= Censorship in Bahrain =

The Kingdom of Bahrain is deemed ‘Not Free’ in terms of Net Freedom and Press Freedom by Freedom House. The 2016 World Press Freedom Index by Reporters Without Borders ranked Bahrain 162nd out of 180 countries, noting that "freedom of expression does not exist in Bahrain".

Bahrain is a constitutional monarchy led by the Khalifa royal family. Criticized by numerous organizations for its censorship of information and repression of its people, it has become notorious for jailing journalists.

== Constitutional laws regarding censorship ==
The Constitution of the Kingdom of Bahrain outlines freedoms of expression, press and telecommunications in Articles 23–26.

Article 23 states that citizens are “free to express their opinion and publish it … provided it does not violate the fundamentals of the Islamic faith or the unity of the country and does not provoke sectarianism or communalism.”

Article 24 claims that “freedom of press, printing and publishing is guaranteed.”

Article 26 posits that “freedom to use postal correspondence, telegraph and telephone is guaranteed as also their secrecy. Correspondence will not be censored or its secrets revealed except in cases stated in law.”

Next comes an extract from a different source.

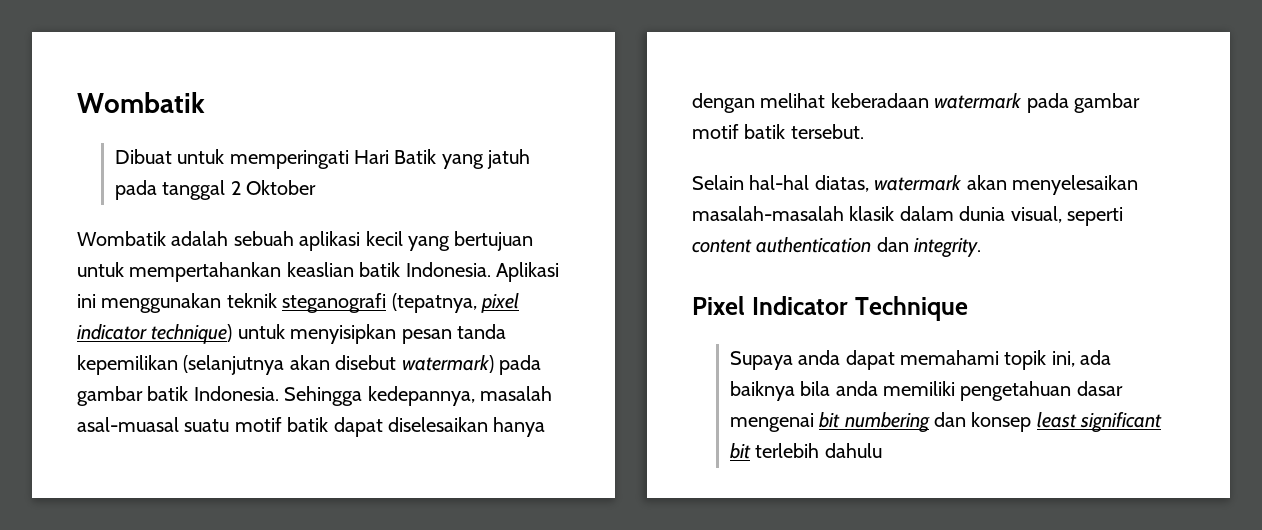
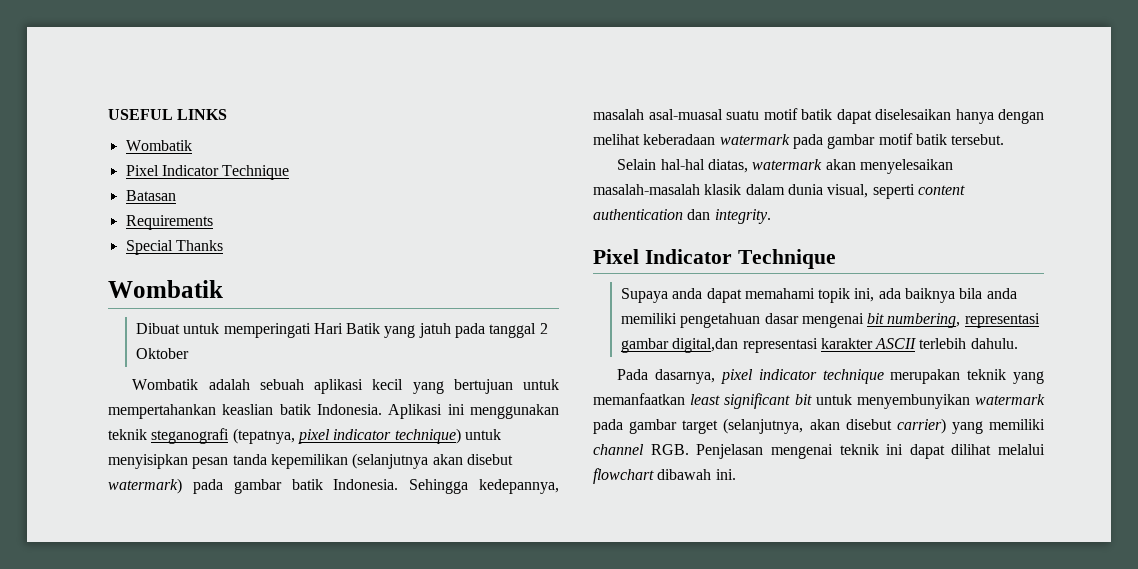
(77, 102) none -> [108,109,228,120] [125,140,192,151] [125,165,290,180] [125,190,176,201] [125,215,213,230] [125,240,223,255] USEFUL LINKS // Wombatik // Pixel Indicator Technique // Batasan // Requirements // Special Thanks //
[844,412,1163,433] [729,443,882,459] numbering dan konsep least significant bit terlebih dahulu -> [887,313,1040,328] [620,338,1018,353] [617,369,1044,384] [593,393,1045,409] [593,418,1045,434] [593,444,1045,459] [593,468,736,484] numbering, representasi gambar digital,dan representasi karakter ASCII terlebih dahulu. // Pada dasarnya, pixel indicator technique merupakan teknik yang memanfaatkan least significant bit untuk menyembunyikan watermark pada gambar target (selanjutnya, akan disebut carrier) yang memiliki channel RGB. Penjelasan mengenai teknik ini dapat dilihat melalui flowchart dibawah ini.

Many journalists argue that these clauses are open-ended and can be arbitrarily interpreted by Bahraini officials. Various sources claim that in practice these rights are not upheld.

== Censored subjects ==

=== Opposition ===
Since 2011, a surge of uprisings and demonstrations have taken place against the current regime, as part of the Arab Springs. This opposition to the government has been met with increased repression and harsher censoring measures for dissidents.

One source states authorities “have held secret trials where protesters have been sentenced to death, arrested prominent mainstream opposition politicians, jailed nurses and doctors who treated injured protesters, seized the health care system that had been run primarily by Shiites, fired 1,000 Shiite professionals and canceled their pensions, detained students and teachers who took part in the protests, beat and arrested journalists, and forced the closure of the only opposition newspaper.”

Other repressive tactics deployed by the government against opposing figures, activists and journalists include arrests, torture, and the revocation of citizenship.

=== Other subjects ===
Aside from the repression of any anti-government sentiments, matters pertaining to human rights are heavily censored. Promotion of hatred, gambling or pornography are also banned from websites and media sources.

== Censored outlets ==

=== Press ===
All major newspaper outlets within Bahrain are heavily influenced by the government besides one. The only newspaper seen as outside the sway of the government is Al-Wasat, whose building headquarters was attacked by a crowd of pro-government supporters carrying knives and clubs. Pro-government media, on the other hand, have allegedly engaged in presenting misinformation. According to a report by Bahrain Watch, there have been 25 instances of misinformation between 2011 and 2014. Self-censorship occurs within the media, as many newspapers elect not to cover political or controversial subjects.

The Press and Publication Law of 2002 has been strongly criticized as repressive. It prohibits any publications against the regime in power, averse to the state's official religion, breaching ethics or jeopardizing public peace. Many Bahraini journalists argue that this language can be arbitrarily interpreted.

=== Internet ===
The government maintains control over the Internet by requiring all websites to register with the Information Affairs Authority (IAA). Internet Service Providers (ISPs) are indirectly controlled through the Telecommunications Regulation Authority (TRA) under the pretext of helping to protect intellectual property. A resolution issued by the Ministry of Culture and Information in January 2009 requires all ISPs to install a website blocking software chosen by the Ministry. The IAA and select Ministries within the government can decide to block certain websites, which is then enforced by the ISP.

The IAA typically sites Articles 19 and 20 of Bahrain's Press Laws and Regulations when blocking access to websites. According to the Article 19, “it is possible to prohibit circulation of publications instigating hatred of the political regime, encroaching on the state’s official religion, [and] breaching ethics…” According to Reporters Without Borders, over 1,000 websites have been blocked or shut down. This includes human rights websites, blogs, online forums and social media pages.

== Journalist arrests ==
Numerous journalists have been jailed under arbitrary causes, the arrests escalating during the uprisings of 2011.

On August 31, 2014, photographer Ahmed Humaidan was condemned to 10 years in prison after covering the 2011 uprising, allegedly for attacking the police.

Sayed Ahmed Al Mousawi, the winner of more than 100 international awards was arrested in February 2014 for “distributing SIM cards” to persons supposedly implicated in terrorist actions and photographing anti-government demonstrations. His ten-year jail sentence was upheld in court.

Nabeel Rajab, a blogger who heads the Bahrain Centre for Human Rights, was arrested without a warrant at his home on June 13, 2016.

Reporters Without Borders and other organizations are campaigning for the release of imprisoned journalists.